===== Excerpted records
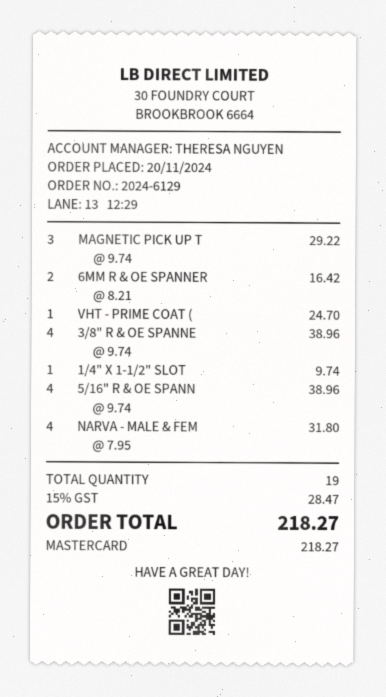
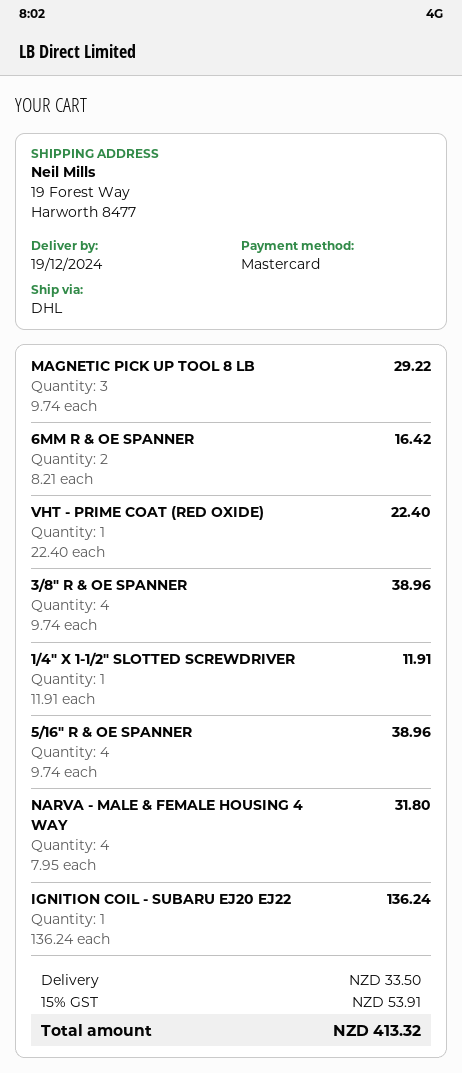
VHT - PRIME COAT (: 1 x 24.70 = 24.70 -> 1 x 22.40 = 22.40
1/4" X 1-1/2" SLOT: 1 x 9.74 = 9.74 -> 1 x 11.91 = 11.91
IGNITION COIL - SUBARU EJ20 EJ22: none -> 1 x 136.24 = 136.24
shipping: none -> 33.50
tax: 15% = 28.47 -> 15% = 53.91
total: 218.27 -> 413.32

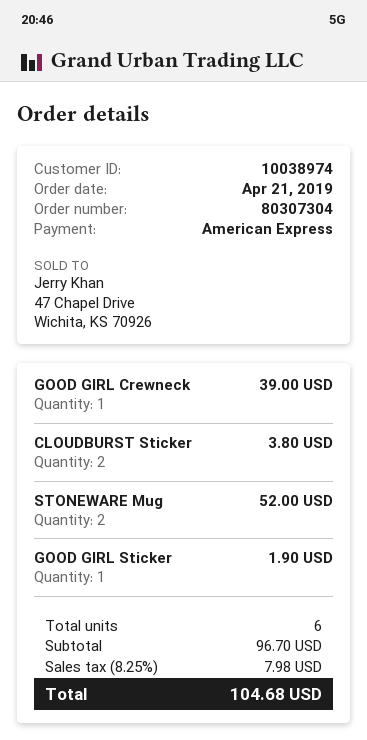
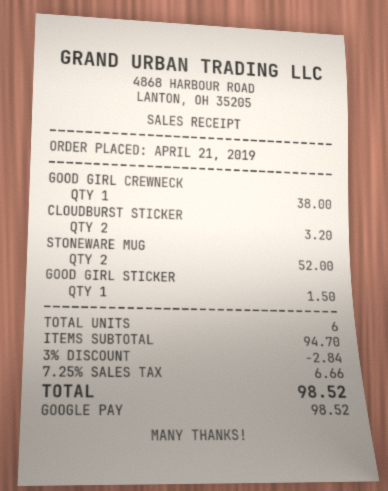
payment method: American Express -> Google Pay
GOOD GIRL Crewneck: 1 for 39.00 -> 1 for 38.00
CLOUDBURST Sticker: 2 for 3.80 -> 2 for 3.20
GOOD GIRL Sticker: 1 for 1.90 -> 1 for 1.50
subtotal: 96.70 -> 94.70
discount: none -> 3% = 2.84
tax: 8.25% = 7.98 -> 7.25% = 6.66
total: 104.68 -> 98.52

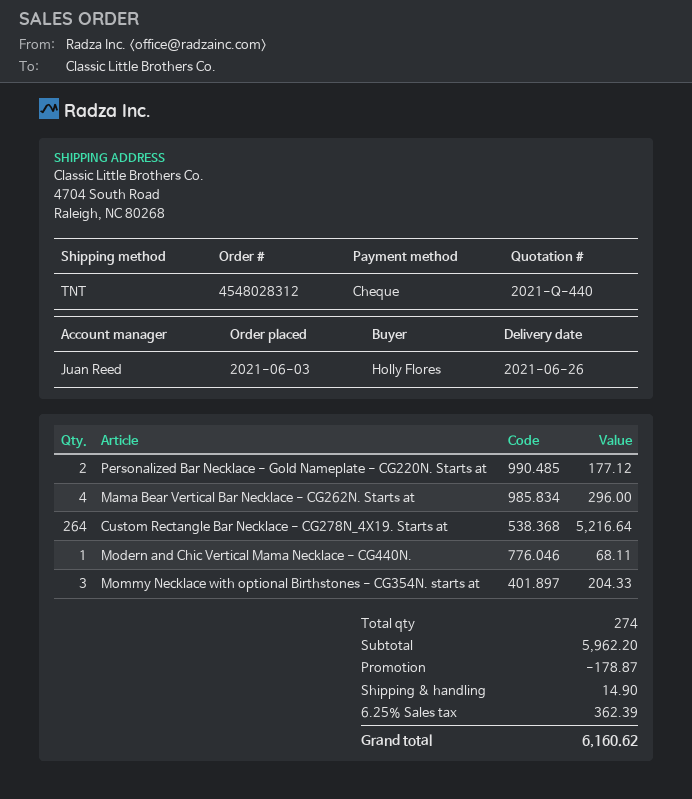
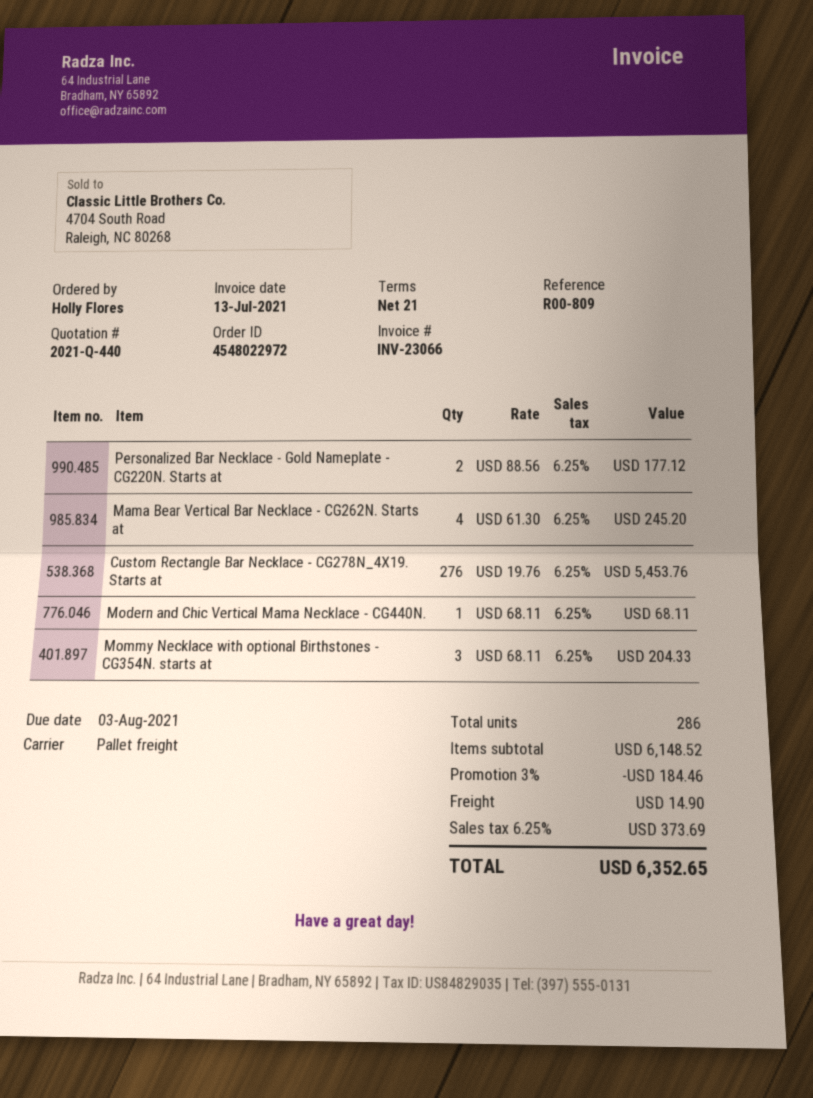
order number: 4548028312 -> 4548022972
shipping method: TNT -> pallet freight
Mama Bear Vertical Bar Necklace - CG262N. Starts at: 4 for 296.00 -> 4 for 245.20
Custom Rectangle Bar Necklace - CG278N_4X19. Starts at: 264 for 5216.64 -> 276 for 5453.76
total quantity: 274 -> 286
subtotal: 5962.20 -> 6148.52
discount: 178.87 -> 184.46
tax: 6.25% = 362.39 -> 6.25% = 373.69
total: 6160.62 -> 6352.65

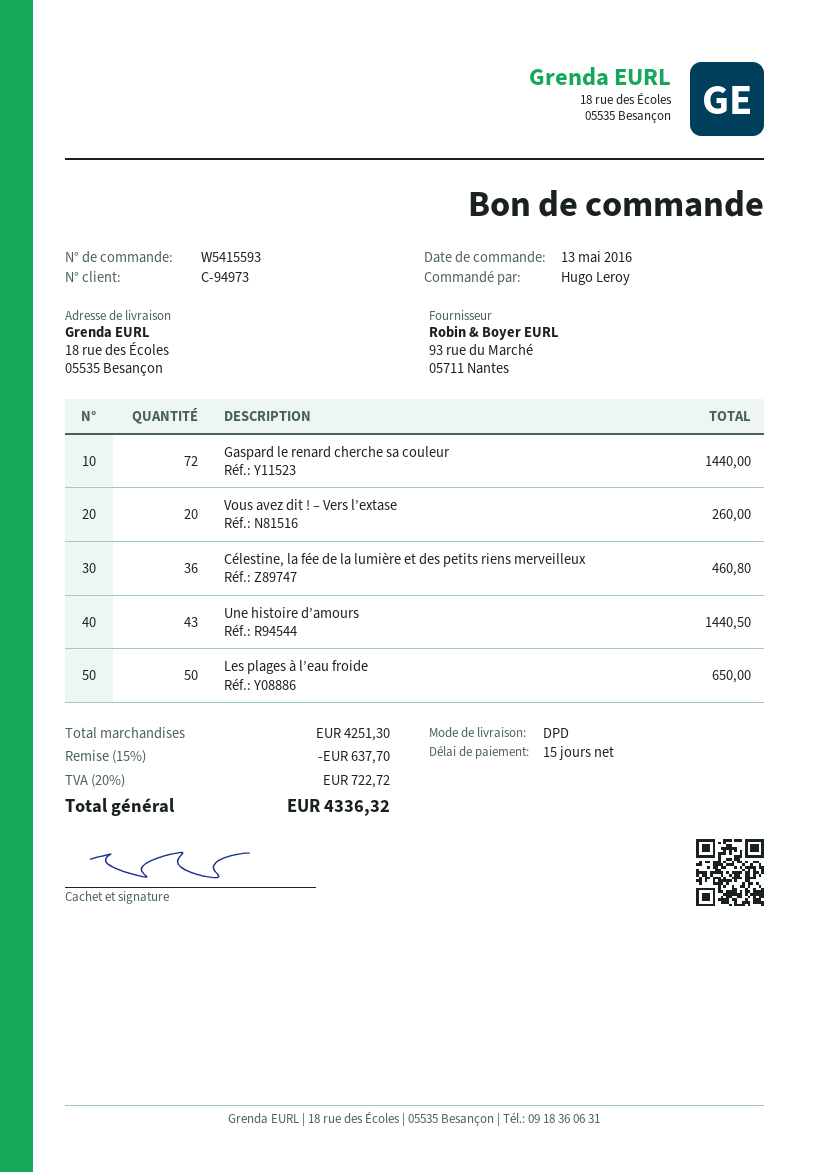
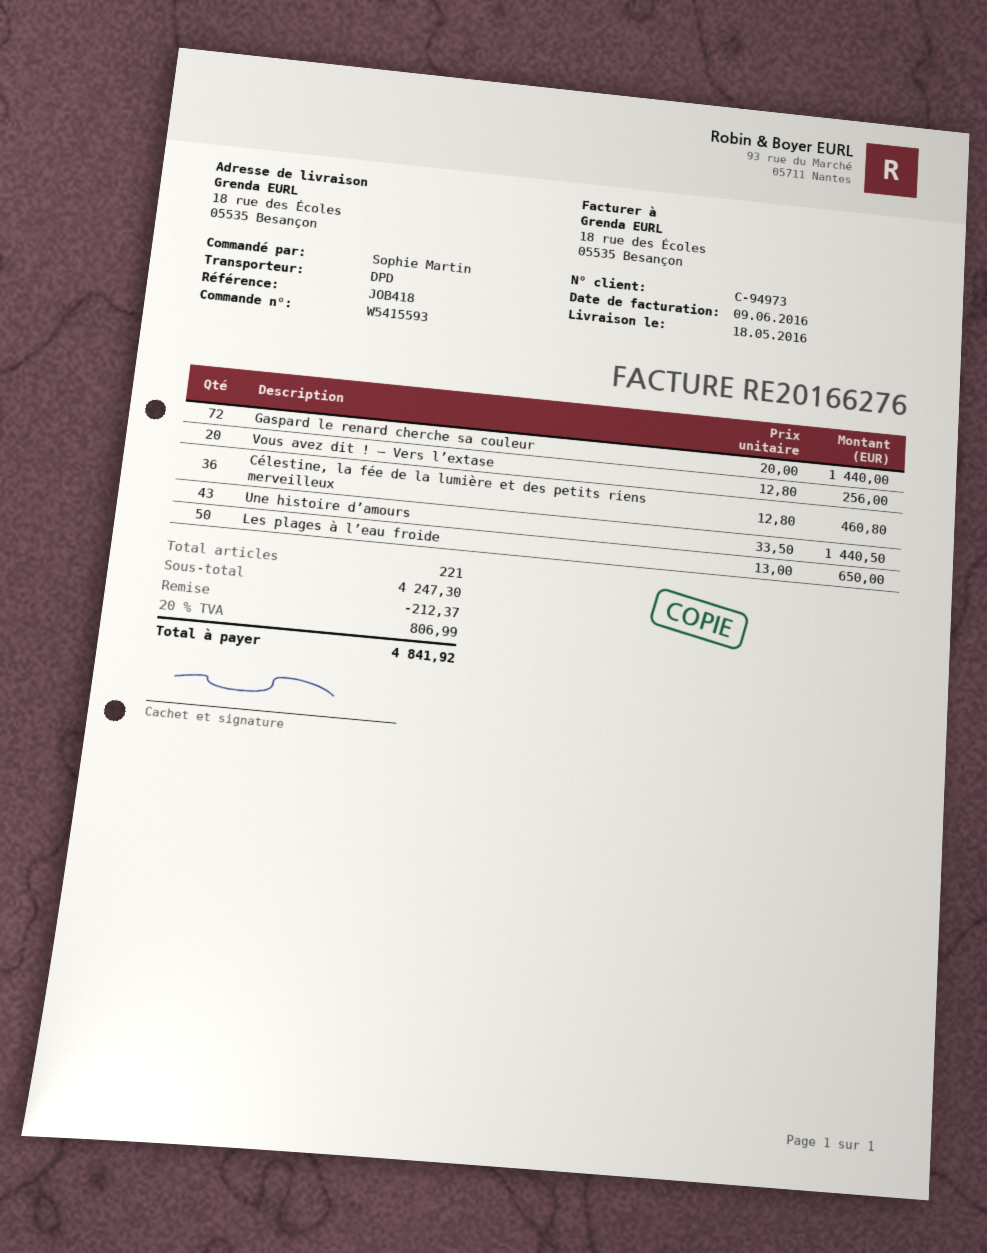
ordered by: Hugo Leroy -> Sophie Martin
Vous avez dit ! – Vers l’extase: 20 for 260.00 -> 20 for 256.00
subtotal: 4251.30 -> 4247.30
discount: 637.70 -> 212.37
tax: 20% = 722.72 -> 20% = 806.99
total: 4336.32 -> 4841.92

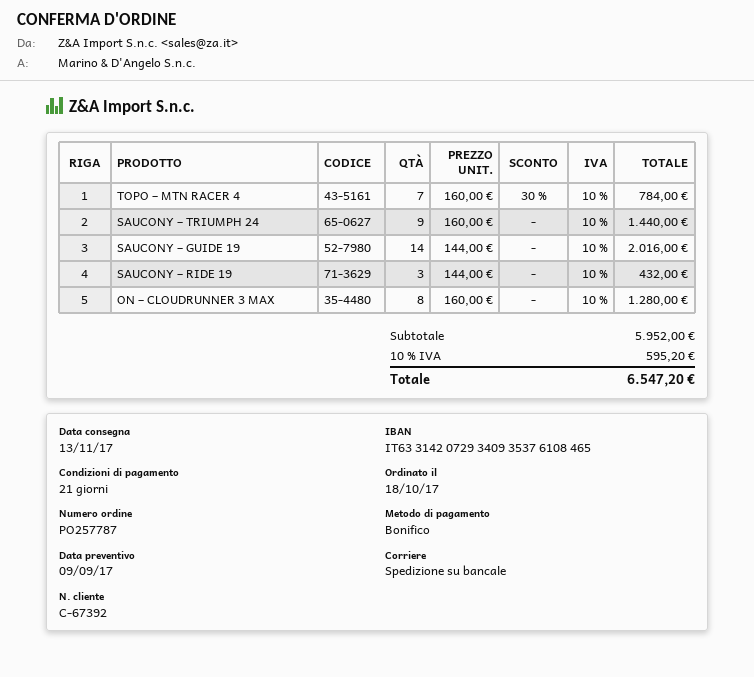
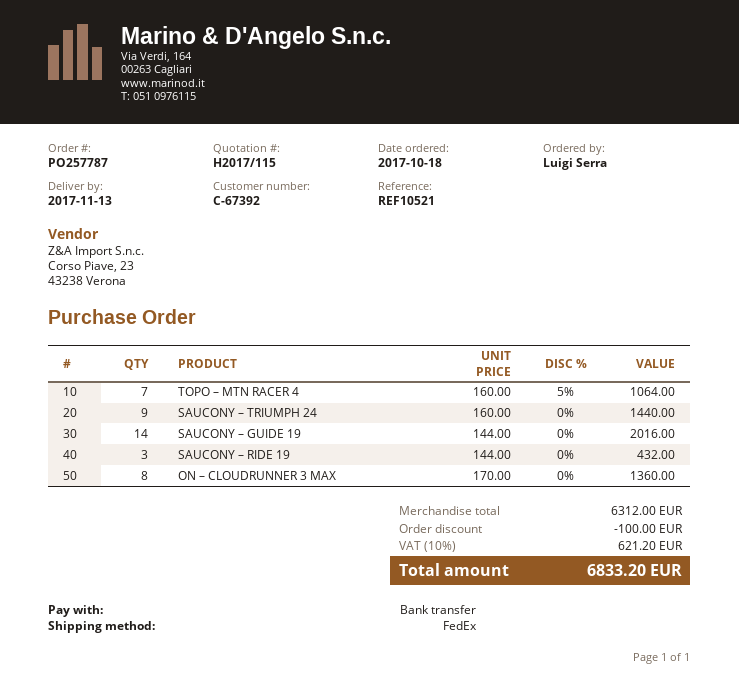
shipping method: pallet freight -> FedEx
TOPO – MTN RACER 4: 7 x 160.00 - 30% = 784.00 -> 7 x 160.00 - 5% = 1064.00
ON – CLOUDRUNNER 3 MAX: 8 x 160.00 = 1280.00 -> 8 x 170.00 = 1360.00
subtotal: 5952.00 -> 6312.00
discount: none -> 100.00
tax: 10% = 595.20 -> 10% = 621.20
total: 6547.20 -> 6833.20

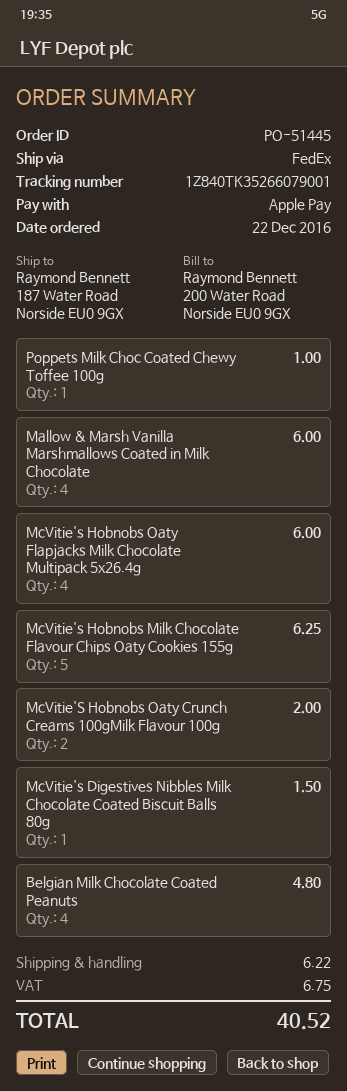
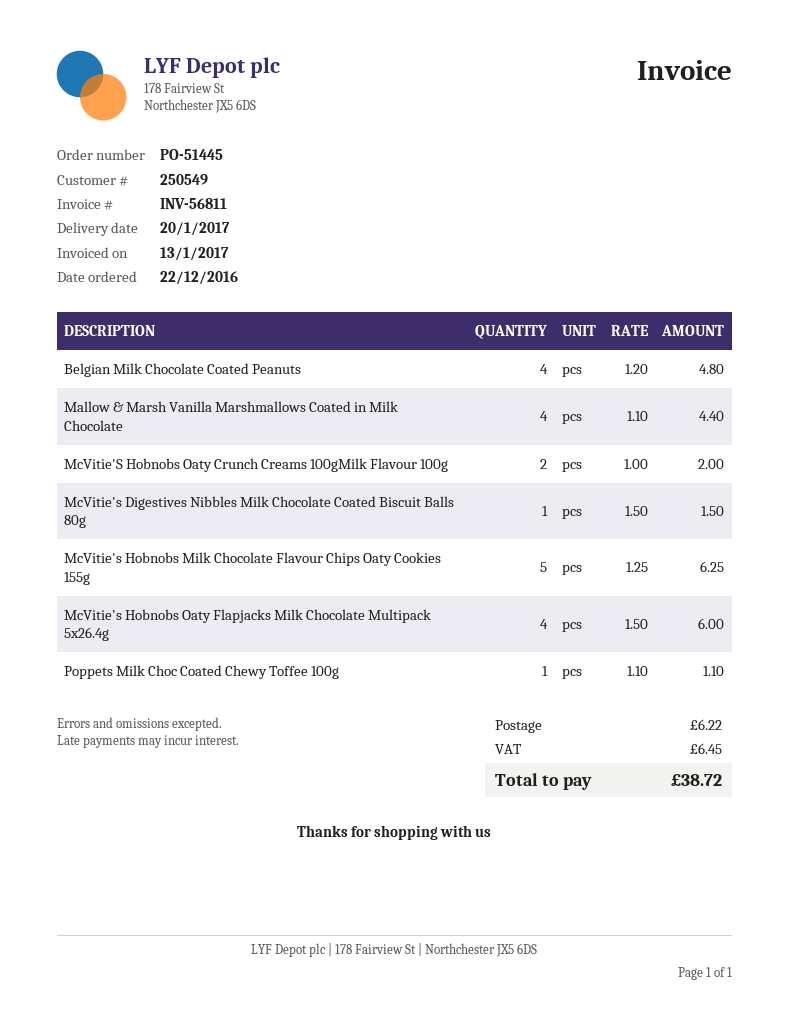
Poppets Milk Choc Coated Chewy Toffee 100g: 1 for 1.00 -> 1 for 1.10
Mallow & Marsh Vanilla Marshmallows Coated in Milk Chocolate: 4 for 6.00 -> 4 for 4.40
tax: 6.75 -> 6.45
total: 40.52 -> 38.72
==========
Exercise aim
Leaving images out, please output every line of the data exactly.

Result below
VHT - PRIME COAT (: 1 x 24.70 = 24.70 -> 1 x 22.40 = 22.40
1/4" X 1-1/2" SLOT: 1 x 9.74 = 9.74 -> 1 x 11.91 = 11.91
IGNITION COIL - SUBARU EJ20 EJ22: none -> 1 x 136.24 = 136.24
shipping: none -> 33.50
tax: 15% = 28.47 -> 15% = 53.91
total: 218.27 -> 413.32

payment method: American Express -> Google Pay
GOOD GIRL Crewneck: 1 for 39.00 -> 1 for 38.00
CLOUDBURST Sticker: 2 for 3.80 -> 2 for 3.20
GOOD GIRL Sticker: 1 for 1.90 -> 1 for 1.50
subtotal: 96.70 -> 94.70
discount: none -> 3% = 2.84
tax: 8.25% = 7.98 -> 7.25% = 6.66
total: 104.68 -> 98.52

order number: 4548028312 -> 4548022972
shipping method: TNT -> pallet freight
Mama Bear Vertical Bar Necklace - CG262N. Starts at: 4 for 296.00 -> 4 for 245.20
Custom Rectangle Bar Necklace - CG278N_4X19. Starts at: 264 for 5216.64 -> 276 for 5453.76
total quantity: 274 -> 286
subtotal: 5962.20 -> 6148.52
discount: 178.87 -> 184.46
tax: 6.25% = 362.39 -> 6.25% = 373.69
total: 6160.62 -> 6352.65

ordered by: Hugo Leroy -> Sophie Martin
Vous avez dit ! – Vers l’extase: 20 for 260.00 -> 20 for 256.00
subtotal: 4251.30 -> 4247.30
discount: 637.70 -> 212.37
tax: 20% = 722.72 -> 20% = 806.99
total: 4336.32 -> 4841.92

shipping method: pallet freight -> FedEx
TOPO – MTN RACER 4: 7 x 160.00 - 30% = 784.00 -> 7 x 160.00 - 5% = 1064.00
ON – CLOUDRUNNER 3 MAX: 8 x 160.00 = 1280.00 -> 8 x 170.00 = 1360.00
subtotal: 5952.00 -> 6312.00
discount: none -> 100.00
tax: 10% = 595.20 -> 10% = 621.20
total: 6547.20 -> 6833.20

Poppets Milk Choc Coated Chewy Toffee 100g: 1 for 1.00 -> 1 for 1.10
Mallow & Marsh Vanilla Marshmallows Coated in Milk Chocolate: 4 for 6.00 -> 4 for 4.40
tax: 6.75 -> 6.45
total: 40.52 -> 38.72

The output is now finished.